A・O・I
「いいってそんなの~!!大事に貯めときなさい。これから色々必要になるんだから……ねっ?それより、鰹食べてみて?美味しいから!!」
またはぐらかした。
やっぱりハッキリ言わないと意識してくれないか……。
寝ぼけた振りしてキスした事も、あれ以来何も言ってこない。
少しは意識してくれると思ったのに、相変わらず子供扱いだ。
「……うん。
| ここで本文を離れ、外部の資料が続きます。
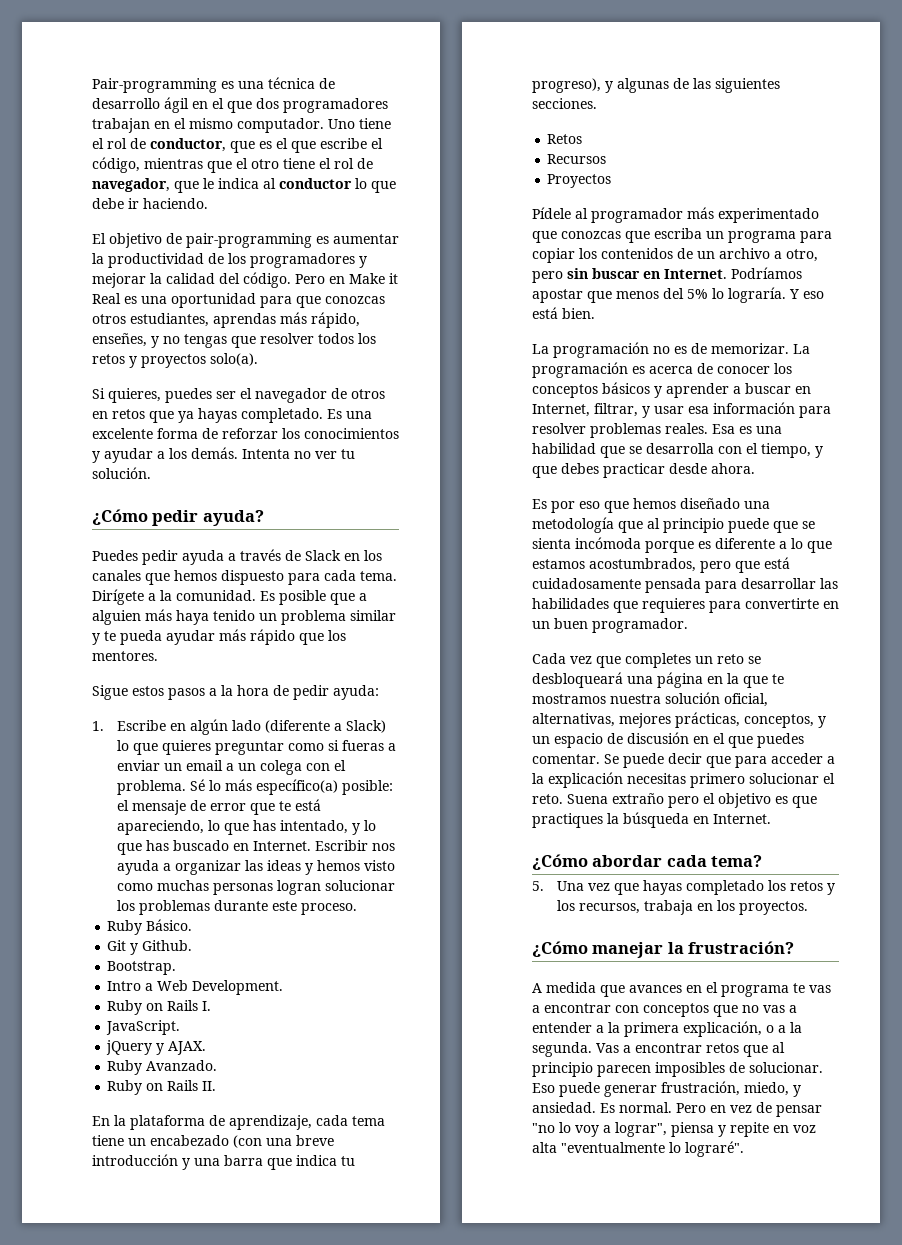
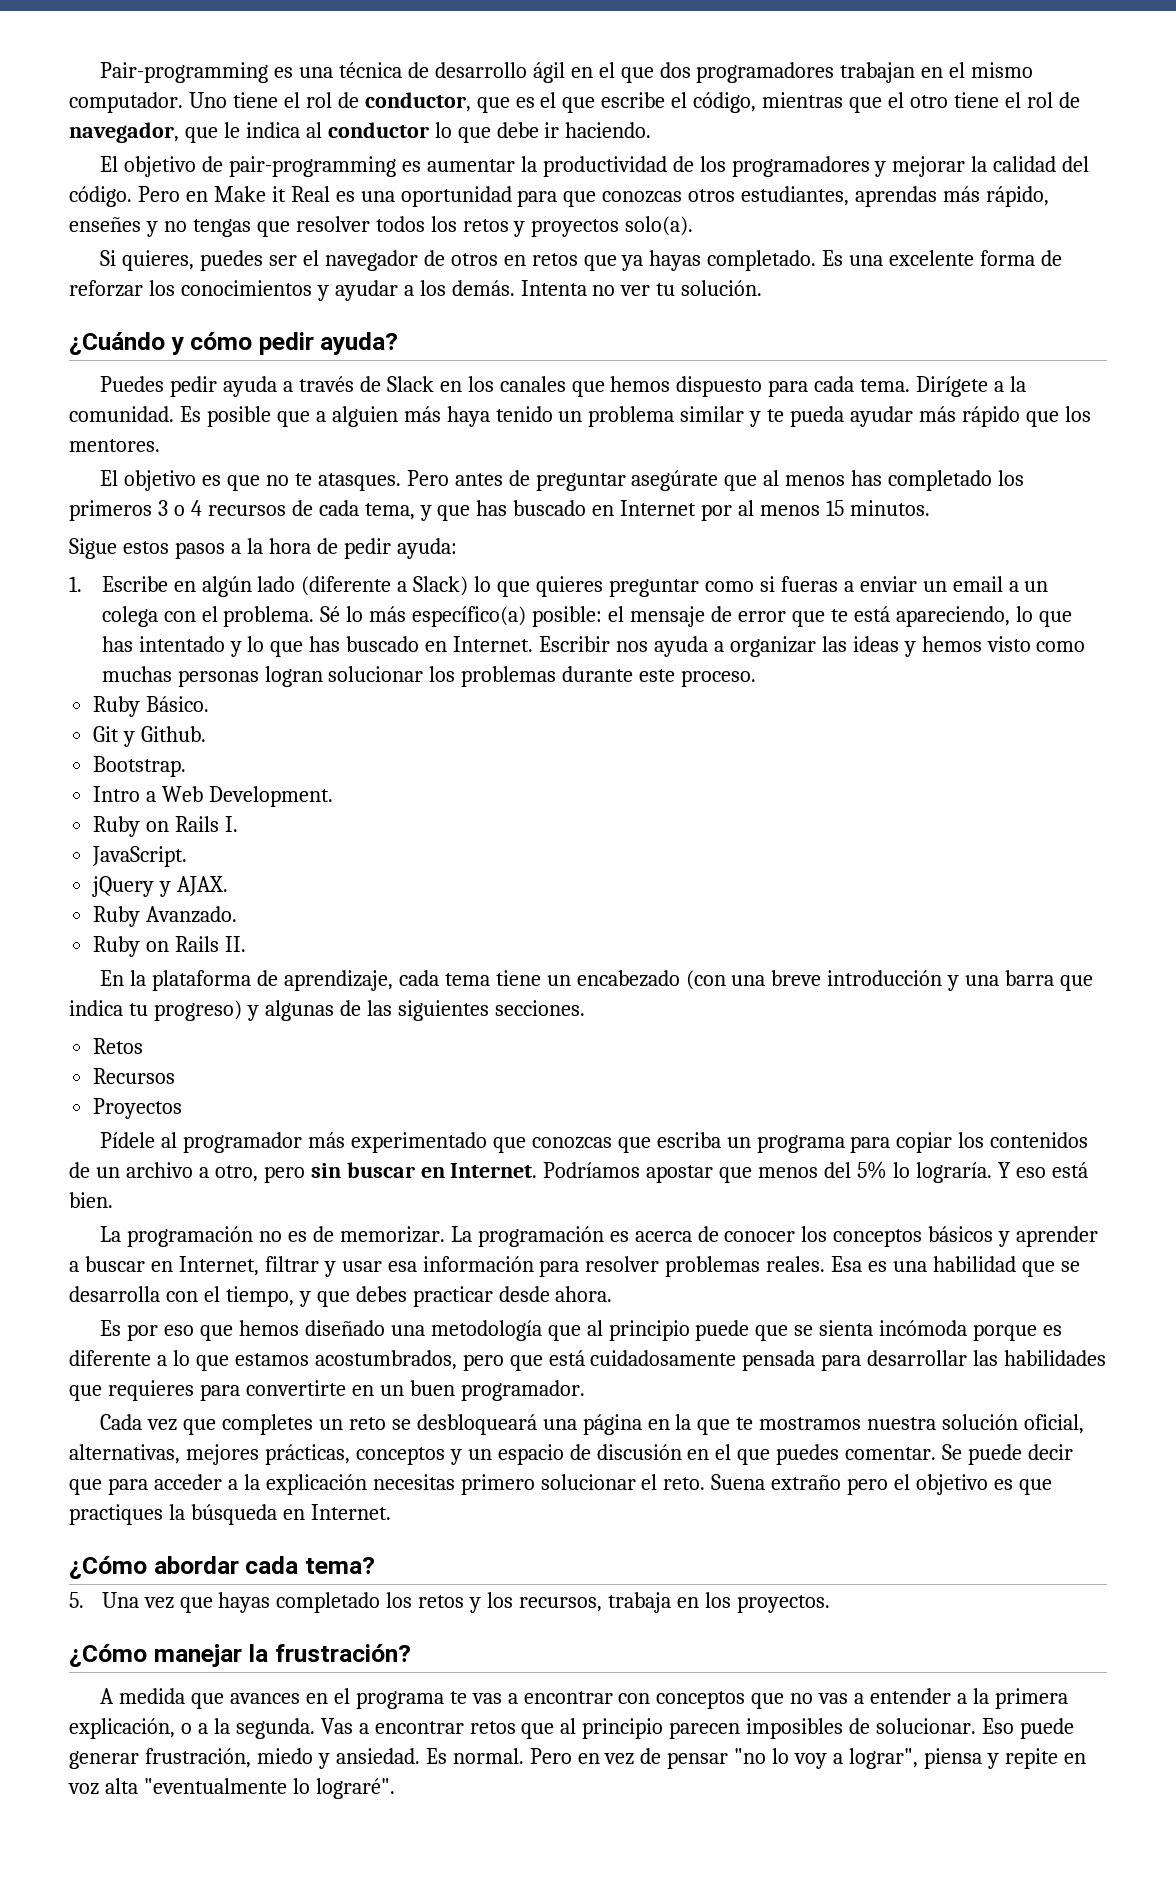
[92,333,147,347] enseñes, -> [69,217,141,232] enseñes
[92,509,148,525] ¿Cómo -> [69,332,253,355] ¿Cuándo y cómo
(158, 656) none -> [100,470,1025,491] [69,500,930,521] // El objetivo es que no te atasques. Pero antes de preguntar asegúrate que al menos has completado los primeros 3 o 4 recursos de cada tema, y que has buscado en Internet por al menos 15 minutos.
[280,820,349,834] intentado, -> [138,636,225,652] intentado
[532,78,601,93] progreso), -> [153,1000,242,1021] progreso)
[594,403,638,417] filtrar, -> [264,1256,319,1272] filtrar
[744,714,814,728] conceptos, -> [355,1447,445,1465] conceptos
[744,1082,789,1096] miedo, -> [256,1748,313,1764] miedo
」
社員旅行に着いて行って、他の女の人に囲まれれば少しはヤキモチ妬いてくれるのかな?
男としての欲が日増しに増えてくる。
それでも先へ進めず八方塞がりだ。
硝子さんは俺の存在をどう思っているのだろう。
ずっとあの頃の子供のままで、あの瞳には映っているのだろうか?
たまにどうしても、気づいて欲しくなって言葉にしてみたくなる。
「硝子さんが、僕の料理を美味しそうに食べる顔、凄く好きなんだ~。」
「ゴホッ……え?そっそう?バクバク食べてんのに?」
「フフッ……そこがいいんだよ。可愛い。」
「バカ……大人をからかうんじゃないの!」
「僕も大人ですけど?硝子さんと同じ。」
また怒られると思ったけれど、硝子さんは驚いた様に俺を見つめるだけで、何も言わなかった。
「え?」
「ごめん。そう……だよね?」
もしかして、少しは伝わってる?
彼女が一瞬見せた顔に、心臓が痛いくらい反応している。
硝子さん……俺を見てくれてるの?
希望が見え隠れする現状に、俺の心は踊っていた。